-- WHAT THE EXERCISE ASKS --
Pictures do not belong in the copy. Output exactly the lines from the one containing "1. Clone this" to the end of the listing below.
┄┄┄┄┄┄┄┄┄┄┄┄┄┄┄┄┄┄┄┄
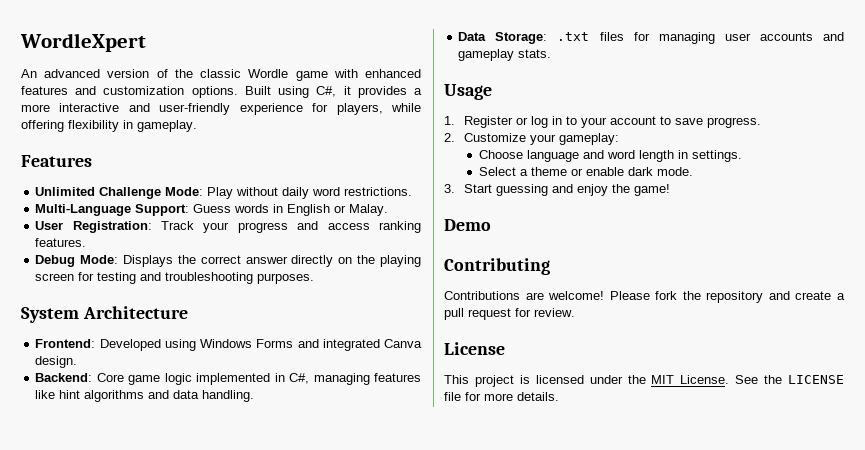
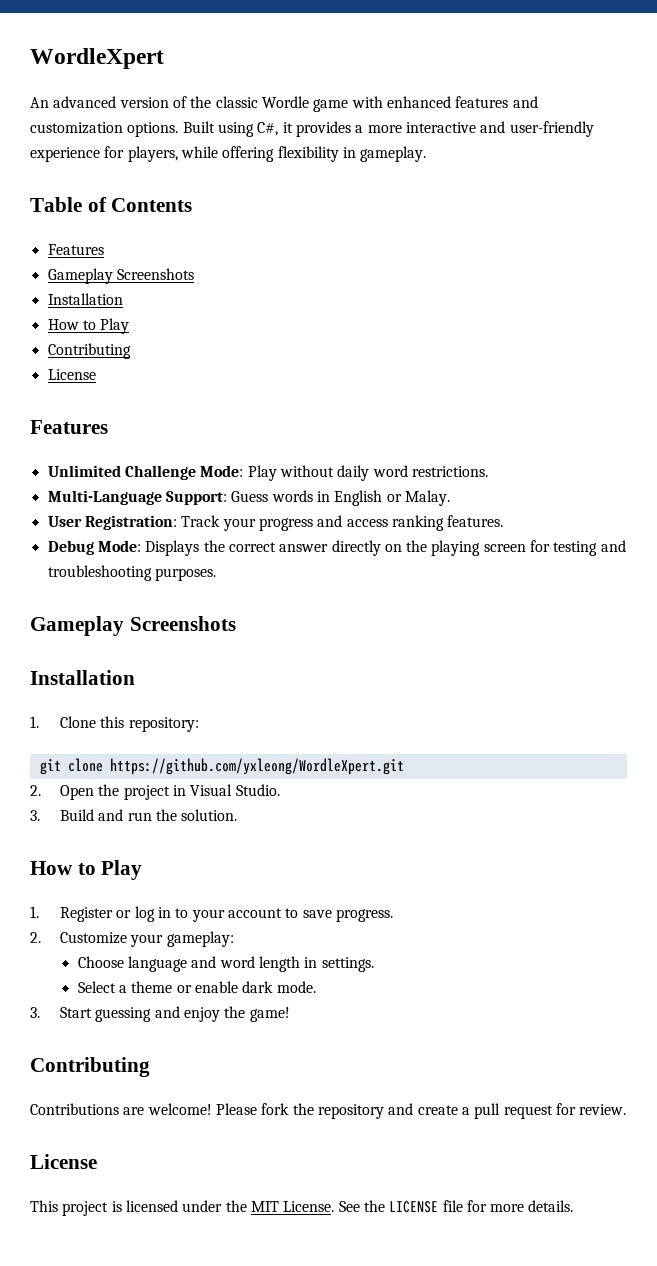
+ Table of Contents
+ Features
+ Gameplay Screenshots
+ Installation
+ How to Play
+ Contributing
+ License
  Debug Mode: Displays the correct answer directly on the playing screen for testing and troubleshooting purposes.
- System Architecture
- Frontend: Developed using Windows Forms and integrated Canva design.
- Backend: Core game logic implemented in C#, managing features like hint algorithms and data handling.
- Data Storage: .txt files for managing user accounts and gameplay stats.
- Usage
+ Gameplay Screenshots
+ Installation
+ 1. Clone this repository:
+ git clone https://github.com/yxleong/WordleXpert.git
+ 2. Open the project in Visual Studio.
+ 3. Build and run the solution.
+ How to Play
- Demo

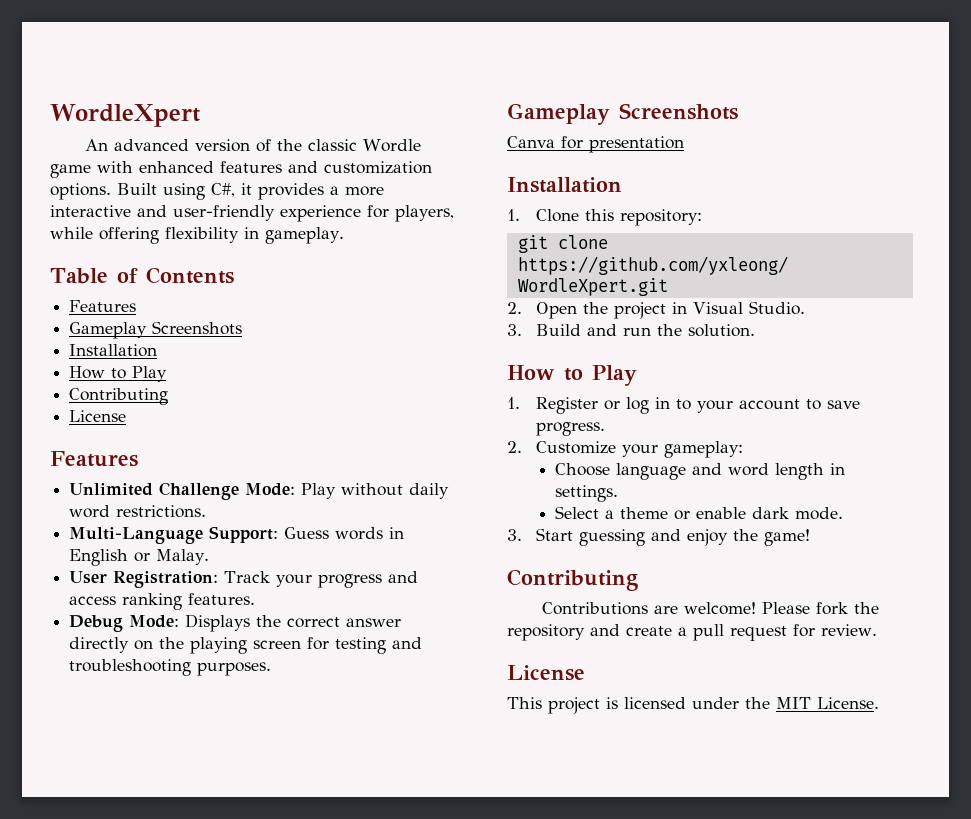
+ Canva for presentation
- See the LICENSE file for more details.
┄┄┄┄┄┄┄┄┄┄┄┄┄┄┄┄┄┄┄┄
-- RESPONSE BOX --
+ 1. Clone this repository:
+ git clone https://github.com/yxleong/WordleXpert.git
+ 2. Open the project in Visual Studio.
+ 3. Build and run the solution.
+ How to Play
- Demo

+ Canva for presentation
- See the LICENSE file for more details.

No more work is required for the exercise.